Ärzte ohne Grenzen kritisiert Einigung der EU zu Krisenverordnung
Brüssel/Berlin, 6. Oktober 2023. Die internationale humanitäre Organisation Ärzte ohne Grenzen kritisiert die Einigung der EU-Mitgliedstaaten auf die sogenannte Krisenverordnung. Sie stelle eine ernsthafte politische Missachtung des Schutzes von Menschenleben dar.
„Die Verordnung ist weit davon entfernt, eine Lösung für das unermessliche Leid und die Not der Menschen zu bieten, die an Europas Grenzen Sicherheit und Schutz suchen“, sagt Felix Braunsdorf, Experte für Flucht und Migration von Ärzte ohne Grenzen Deutschland. „Stattdessen ermöglicht sie es den europäischen Staaten, sich weiter von ihrer Verantwortung gegenüber den Schutzsuchenden zu entfernen“, sagt Braunsdorf.
Die Krisenverordnung, die an die aktuellen Verhandlungen über das Gemeinsame Europäische Asylsystem (GEAS) der EU geknüpft ist, legt fest, wie die Mitgliedstaaten künftig mit einer drohenden „Krise“ durch einen plötzlichen Anstieg der Zahl der Asylsuchenden umgehen können. Zudem erlaubt die Verordnung die Aushebelung von Asylrecht bei Situationen von „höherer Gewalt“ für den Fall der „Instrumentalisierung von Migration“.
Anstatt das kaputte Asylsystem zu reparieren sowie sichere und legale Wege für Menschen in Not zu garantieren, duldet dieses neue Abkommen implizit die schädlichen Praktiken, die wir in ganz Europa sehen.
- Felix Braunsdorf
Seit Jahren behandelt Ärzte ohne Grenzen die physischen und psychischen Folgen der unmenschlichen europäischen Migrationspolitik.

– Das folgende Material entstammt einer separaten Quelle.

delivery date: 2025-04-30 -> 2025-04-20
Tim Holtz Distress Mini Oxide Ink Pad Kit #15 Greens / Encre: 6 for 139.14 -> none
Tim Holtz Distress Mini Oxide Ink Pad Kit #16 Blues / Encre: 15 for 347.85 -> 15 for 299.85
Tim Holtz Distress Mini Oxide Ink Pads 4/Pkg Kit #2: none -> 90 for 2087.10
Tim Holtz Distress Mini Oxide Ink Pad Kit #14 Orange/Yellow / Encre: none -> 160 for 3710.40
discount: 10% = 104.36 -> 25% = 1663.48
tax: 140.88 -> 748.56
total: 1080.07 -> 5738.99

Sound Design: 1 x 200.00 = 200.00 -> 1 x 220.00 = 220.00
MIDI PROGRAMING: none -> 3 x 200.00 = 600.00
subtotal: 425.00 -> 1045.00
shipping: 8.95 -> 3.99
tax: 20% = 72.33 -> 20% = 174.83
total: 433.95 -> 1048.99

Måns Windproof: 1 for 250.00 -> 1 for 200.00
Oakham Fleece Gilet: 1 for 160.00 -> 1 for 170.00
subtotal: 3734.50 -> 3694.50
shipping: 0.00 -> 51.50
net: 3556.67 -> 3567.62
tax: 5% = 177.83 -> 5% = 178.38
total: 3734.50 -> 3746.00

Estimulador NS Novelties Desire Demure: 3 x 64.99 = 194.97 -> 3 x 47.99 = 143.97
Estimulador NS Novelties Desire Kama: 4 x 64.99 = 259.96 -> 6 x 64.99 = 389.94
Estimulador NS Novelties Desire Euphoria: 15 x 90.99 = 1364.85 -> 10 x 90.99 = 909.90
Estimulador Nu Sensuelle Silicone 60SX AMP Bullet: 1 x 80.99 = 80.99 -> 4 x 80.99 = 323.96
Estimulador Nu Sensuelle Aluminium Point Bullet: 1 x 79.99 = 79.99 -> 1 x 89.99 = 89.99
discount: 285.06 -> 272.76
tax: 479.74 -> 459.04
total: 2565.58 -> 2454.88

Eine Politik, die den Begriff der „Krise" und der „Instrumentalisierung" zum Anlass nimmt, Mindeststandards und Rechte abzubauen.
Im Rahmen der Projekte von Ärzte ohne Grenzen in Griechenland, Polen, Litauen, Libyen und auf dem Mittelmeer konnten Mitarbeitende der Organisation beobachten, wie die europäischen Staaten aus dem Begriff der „außergewöhnlichen Maßnahmen“ Kapital geschlagen haben, um die Schutzmaßnahmen für Menschen zu verringern, die sich in größter Not befinden. Dies führte dazu, dass ein Nährboden für gewalttätige Praktiken wie Pushbacks an den Grenzen und lange, willkürliche Inhaftierungen entstanden ist. So konnte unter anderem durch das Abkommen zwischen Italien und Libyen ein System der Ausbeutung, Erpressung und des Missbrauchs entstehen, in dem so viele Menschen gefangen sind.
Derartige Maßnahmen dienen häufig auch dazu, unabhängige humanitäre Hilfe und die Überwachung durch die Zivilgesellschaft einzuschränken, wodurch die Hilfe für Menschen in Not immer schwieriger wird. Hierfür gibt es zahlreiche konkrete Beispiele: Infolge der Nothilfemaßnahmen in 2021 und 2022 in Polen konnten Teams von Ärzte ohne Grenzen beispielsweise keine medizinische Nothilfe leisten, nachdem ihnen der Zugang zur militarisierten Grenzzone verwehrt wurde. Im Winter 2021/2022 starben mehr als 21 Menschen an den Grenzen von Belarus zu Polen und Litauen.
Ärzte ohne Grenzen fordert die europäischen Staaten auf, unverzüglich einen politischen Kurswechsel vorzunehmen, die Sicherheit der Schutzsuchenden in den Vordergrund zu stellen und die Instrumentalisierung menschlichen Leids für politische Zwecke zu unterlassen.